In “The Vicissitudes of Travel,” Blaine’s character, “Sister,” is desperate to hold onto the brother she loves, so she charters a guided tour bus through his brain surgery to “capture” him before it’s too late. Jennifer plays many characters, including Sister, Mother, Father, Child, Uncle, Guide, Brain Tumor and Brother.

What is Jennifer’s favorite character of the dozens she has created? “I love all my characters. In this new show, there are several characters that I deeply enjoy performing. The Brain Tumor is an unlikely anti-hero who has a perspective about the preciousness of our lives that only he can articulate … I have gotten the most laughs from my character, Ruth, an elderly woman who tells dirty jokes. She gets away with a lot.”
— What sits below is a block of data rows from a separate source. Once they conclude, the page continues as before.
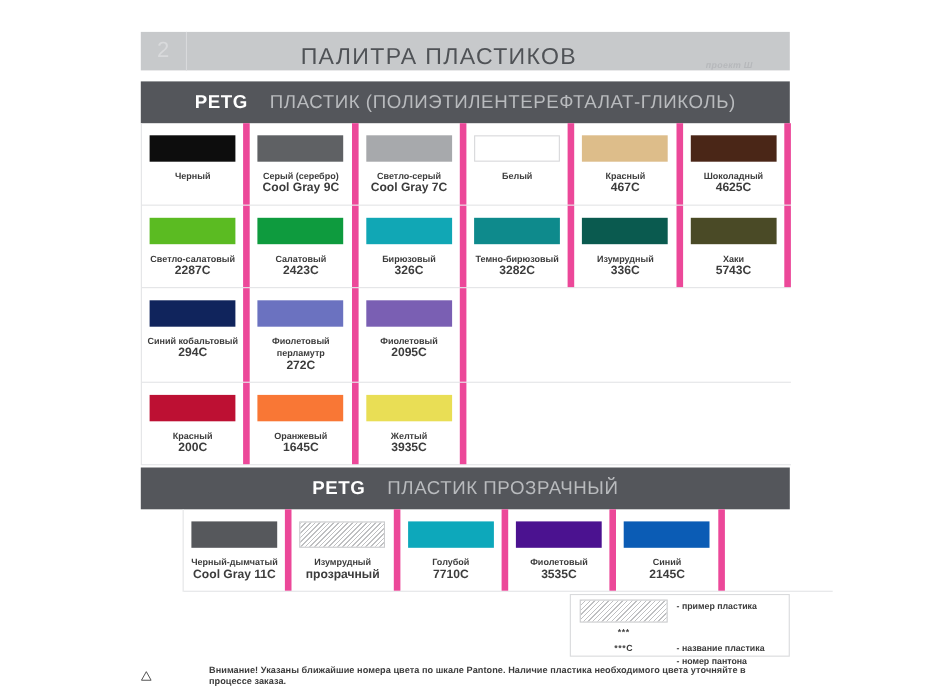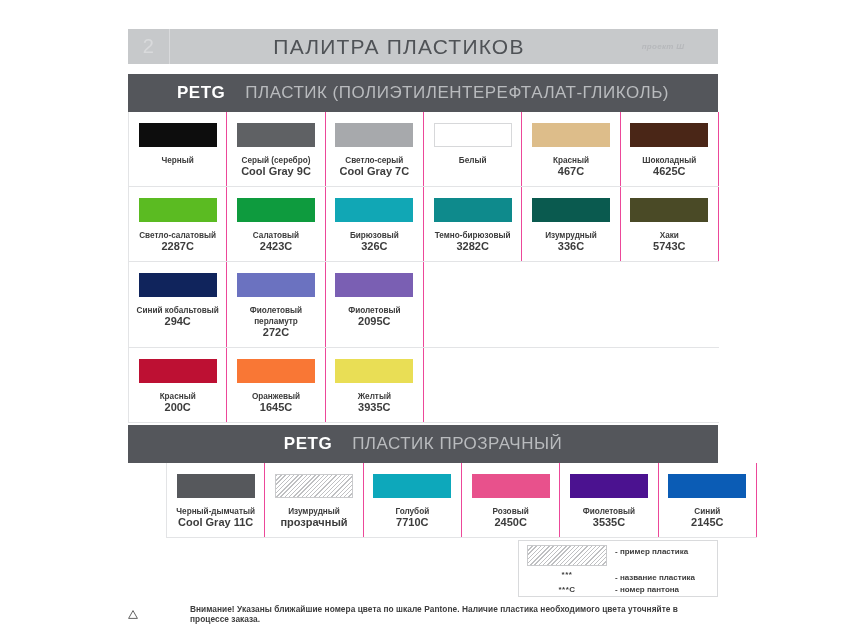--- a/index.html
+++ b/index.html
@@ -33,7 +33,7 @@
     height: 35px;
     background: #c7c9cb;
     display: flex;
-    align-items: center;
+    align-items: flex-end;
   }
   .page-num {
     width: 42px;

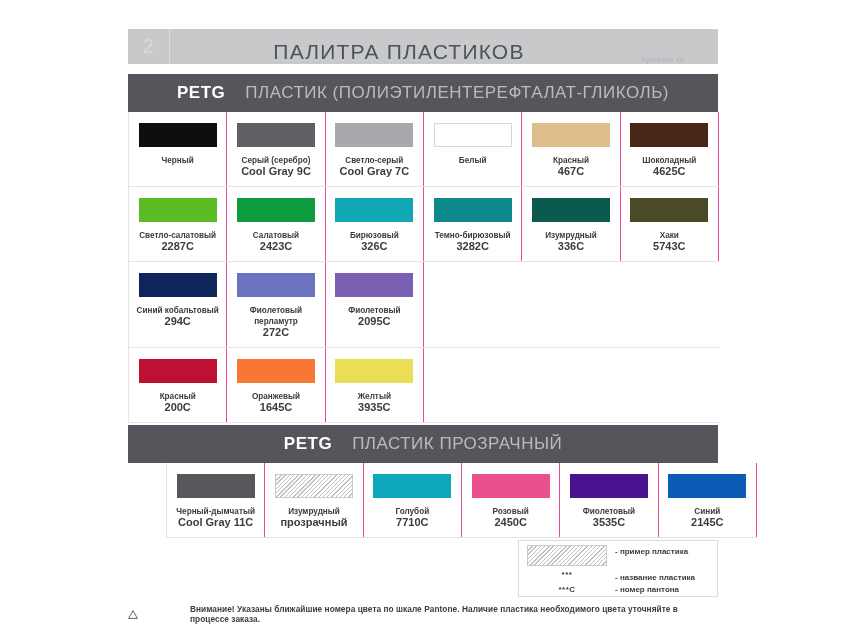--- a/index.html
+++ b/index.html
@@ -110,7 +110,7 @@
   .cell {
     width: 98.33px;
     box-sizing: border-box;
-    border-right: 1px solid #ec4899;
+    border-right: 6px solid #ec4899;
     padding: 11px 5px 9px 5px;
     display: flex;
     flex-direction: column;

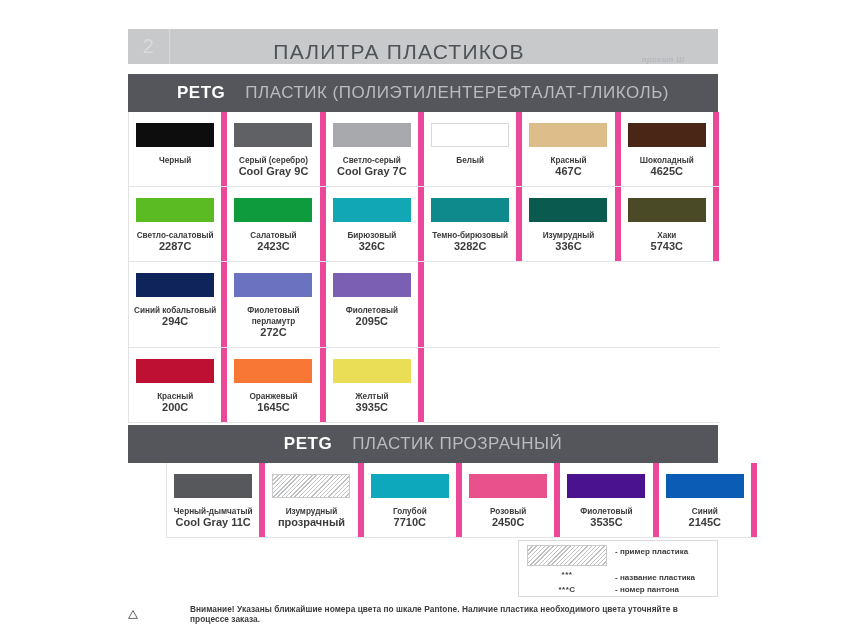--- a/index.html
+++ b/index.html
@@ -387,11 +387,6 @@
         <div class="cell-code">7710C</div>
       </div>
       <div class="cell">
-        <div class="swatch" style="background:#e8518c"></div>
-        <div class="cell-label">Розовый</div>
-        <div class="cell-code">2450C</div>
-      </div>
-      <div class="cell">
         <div class="swatch" style="background:#4b1290"></div>
         <div class="cell-label">Фиолетовый</div>
         <div class="cell-code">3535C</div>

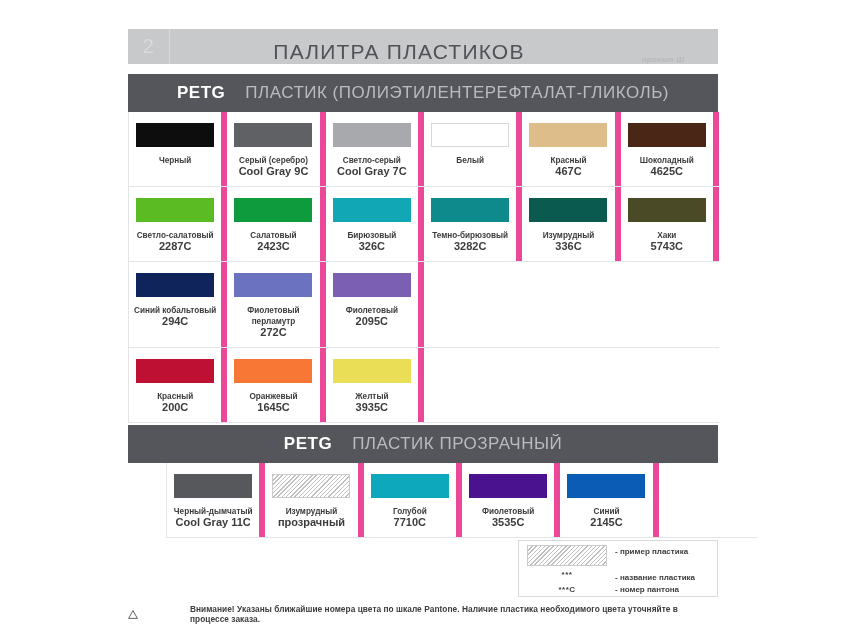--- a/index.html
+++ b/index.html
@@ -212,7 +212,7 @@
     color: #3c3c3c;
     line-height: 12px;
   }
-  .legend-text.t1 { margin-bottom: 14px; }
+  .legend-text.t1 { margin-bottom: 26px; }
 
   
   .footer {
How did Jennifer’s parents feel about her pursuing playwriting/acting as a career? “No one was happy about it at first because it’s such a challenging lifestyle that has zero guarantees or stability. I am an extremely determined person, though, and knew I had to pursue it. After a dozen years or so, I invited my dad to start editing my scripts and weighing in on ideas. We laughed so much together!

“He is a brilliant novelist and short story writer, and I think he started to absolutely love how I was using humor as a tool to craft a story. My mother was always more supportive because she IS supportive. She attended a show I did at The Open Stage of Harrisburg in 2004 and was amazed at how my material connected with an audience that didn’t know me at all. She was so delighted. It’s great to have them in my corner.”

Not surprisingly, “Vicissitudes” has autobiographical elements. “The show is emotionally true to my experience,” said Jennifer, “but we invented a lot in order to be able to deliver the essence of what it’s like to have someone you love have a compromised brain. All that we hold precious could be lost. We all go through that bus ride at some point in our lives.”

Jennifer considers her greatest achievement “how I listen to the audience … Someone once told me I am like a jazz musician. I love the music of the words, and I challenge myself to be magical with them in a new way every time.”

After each performance of “Vicissitudes,” attendees are invited to hang out and “gently decompress” and connect in informal conversation. Jennifer Blaine is also a member of the American Counseling Association and a certified “transformational coach.”